Sport
Juniorom pomogli w zwycięstwie zawodnicy MTS-u
W wysoko wygranym, niedzielnym starciu z Tarnowem, szczypiorniści PMOS SPR Libiąż, udowodnili, że mają aspiracje zająć miejsce w ścisłej czołówce trzeciej ligi.
PIŁKA RĘCZNA
Małopolska liga seniorów
PMOS SPR Libiąż - PM MPEC Tarnów 31-22 (19-10)
Libiąż: Małodobry, Siuda - Cwener, Gucik, Bogacz, Jędrzejczyk, Krasucki, Kowal, Sokołowski, Olszewik, Węgrzyn, Bloch, Urbański, Waligóra
Po rocznej przerwie na trzecioligowych parkietach znów gra zespół libiąskiego SPR-u. Niedzielne spotkanie było drugim w tym sezonie. Tydzień wcześniej po niełatwym boju drużyna wygrała czterema trafieniami z Wiertmetem Libuszą. Spotkanie z Tarnowem nie zmusiło do aż takiego wysiłku zespołu trenowanego przez Grzegorza Solarskiego. W pierwszej połowie zanosiło się na pogrom. Gospodarze prowadzili 6-2 i 14-3, by zejść na przerwę przy zapasie dziewięciu bramek. W drugiej odsłonie kontrolowali przebieg wydarzeń na parkiecie, a trener dał pograć wszystkim zawodnikom. Zespołowi PMOS-u przydarzył się mały przestój. W 42. minucie prowadząc 25-13, dał rywalom rzucić do siatki pięć razy pod rząd. Jednak potem - po podpowiedzi trenera - zawodnicy wrócili do swojej gry, wyprowadzając szybkie kontry i pewnie zainkasowali komplet punktów. W sobotę czeka ich wyjazdowe starcie z Krakowiakiem.
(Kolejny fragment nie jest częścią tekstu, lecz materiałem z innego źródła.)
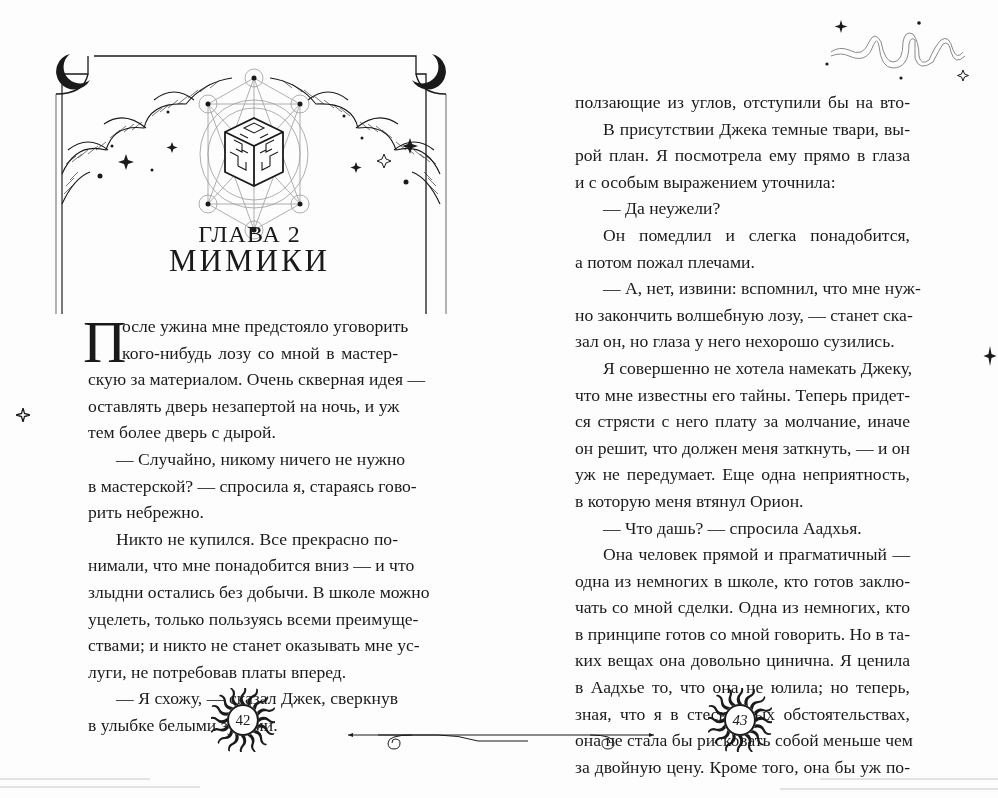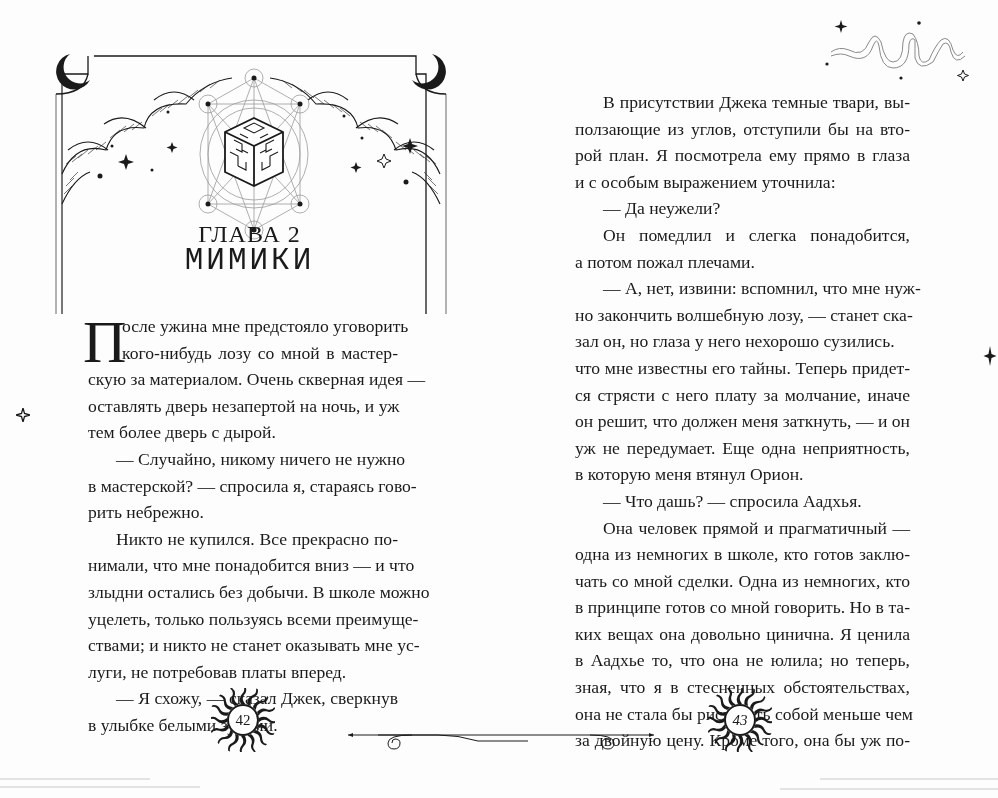--- a/index.html
+++ b/index.html
@@ -2,21 +2,21 @@
 <html><head>
 <meta charset="utf-8">
 <style>
   html,body{margin:0;padding:0;}
   body{width:998px;height:798px;background:#fdfdfd;position:relative;overflow:hidden;font-family:"Liberation Serif","DejaVu Serif",serif;color:#1a1a1a;}
   .page{position:absolute;top:0;height:798px;}
   .page-left{left:0;width:499px;}
   .page-right{left:499px;width:499px;}
   .frame{position:absolute;left:54px;top:54px;width:394px;height:260px;}
   .chapter-label{position:absolute;left:0;width:499px;top:221px;text-align:center;font-size:24px;letter-spacing:1px;font-family:"Liberation Serif",serif;}
-  .chapter-title{position:absolute;left:0;width:499px;top:243px;text-align:center;font-size:31px;letter-spacing:3px;font-family:Liberation Mono, monospace;}
+  .chapter-title{position:absolute;left:0;width:499px;top:243px;text-align:center;font-size:31px;letter-spacing:3px;font-family:Liberation Serif, serif;}
   .text-block{position:absolute;font-size:17.6px;line-height:26.6px;}
   .text-left{left:88px;top:313px;width:310px;}
   .text-right{left:575px;top:89px;width:335px;}
   .line{display:block;white-space:nowrap;text-align:justify;text-align-last:justify;height:26.6px;}
   .line.last{text-align-last:left;}
   .line.indent{padding-left:28px;}
   .dropcap{position:absolute;left:-5px;top:2px;font-size:60px;line-height:54px;font-family:"Liberation Serif",serif;}
   .dc-indent{padding-left:34px;}
   .sun{position:absolute;width:64px;height:64px;}
   .sun-num{position:absolute;left:0;top:0;width:64px;height:64px;display:flex;align-items:center;justify-content:center;font-size:15px;font-family:"Liberation Serif",serif;}
@@ -193,30 +193,31 @@
       <path d="M22 8 l1.5 5 l5 1.5 l-5 1.5 l-1.5 5 l-1.5 -5 l-5 -1.5 l5 -1.5z"></path>
       <circle cx="100" cy="11" r="1.8"></circle>
         <circle cx="8" cy="52" r="1.6"></circle>
         <circle cx="82" cy="66" r="1.6"></circle>
       <path d="M144 58 l1.5 4 l4 1.5 l-4 1.5 l-1.5 4 l-1.5 -4 l-4 -1.5 l4 -1.5z" fill="none" stroke="#1a1a1a"></path>
     </g>
   </svg>
 
   <div class="text-block text-right" style="left:76px;">
     <div id="right-lines">
+        <span class="line ">ползающие из углов, отступили бы на вто-</span>
         <span class="line indent">В присутствии Джека темные твари, вы-</span>
-        <span class="line ">ползающие из углов, отступили бы на вто-</span>
         <span class="line ">рой план. Я посмотрела ему прямо в глаза</span>
         <span class="line last">и с особым выражением уточнила:</span>
         <span class="line indent last">— Да неужели?</span>
         <span class="line indent">Он помедлил и слегка понадобится,</span>
         <span class="line last">а потом пожал плечами.</span>
         <span class="line indent">— А, нет, извини: вспомнил, что мне нуж-</span>
         <span class="line ">но закончить волшебную лозу, — станет ска-</span>
         <span class="line last">зал он, но глаза у него нехорошо сузились.</span>
+        <span class="line indent">Я совершенно не хотела намекать Джеку,</span>
         <span class="line ">что мне известны его тайны. Теперь придет-</span>
         <span class="line ">ся стрясти с него плату за молчание, иначе</span>
         <span class="line ">он решит, что должен меня заткнуть, — и он</span>
         <span class="line ">уж не передумает. Еще одна неприятность,</span>
         <span class="line last">в которую меня втянул Орион.</span>
         <span class="line indent last">— Что дашь? — спросила Аадхья.</span>
         <span class="line indent">Она человек прямой и прагматичный —</span>
         <span class="line ">одна из немногих в школе, кто готов заклю-</span>
         <span class="line ">чать со мной сделки. Одна из немногих, кто</span>
         <span class="line ">в принципе готов со мной говорить. Но в та-</span>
- Zespół oparty jest na juniorach, których prowadziłem w tym sezonie, uzupełnionych kilkoma młodszymi graczami oraz zawodnikami MTS-u mającymi mniej minut na parkiecie w pierwszej lidze. W tym spotkaniu pomogli nam Michał Olszewik i Tomasz Kowal. Nie znam wszystkich rywali. Myślę jednak, że stać nas na miejsce w pierwszej trójce, a być może nawet wygranie ligi - skomentował trener Grzegorz Solarski.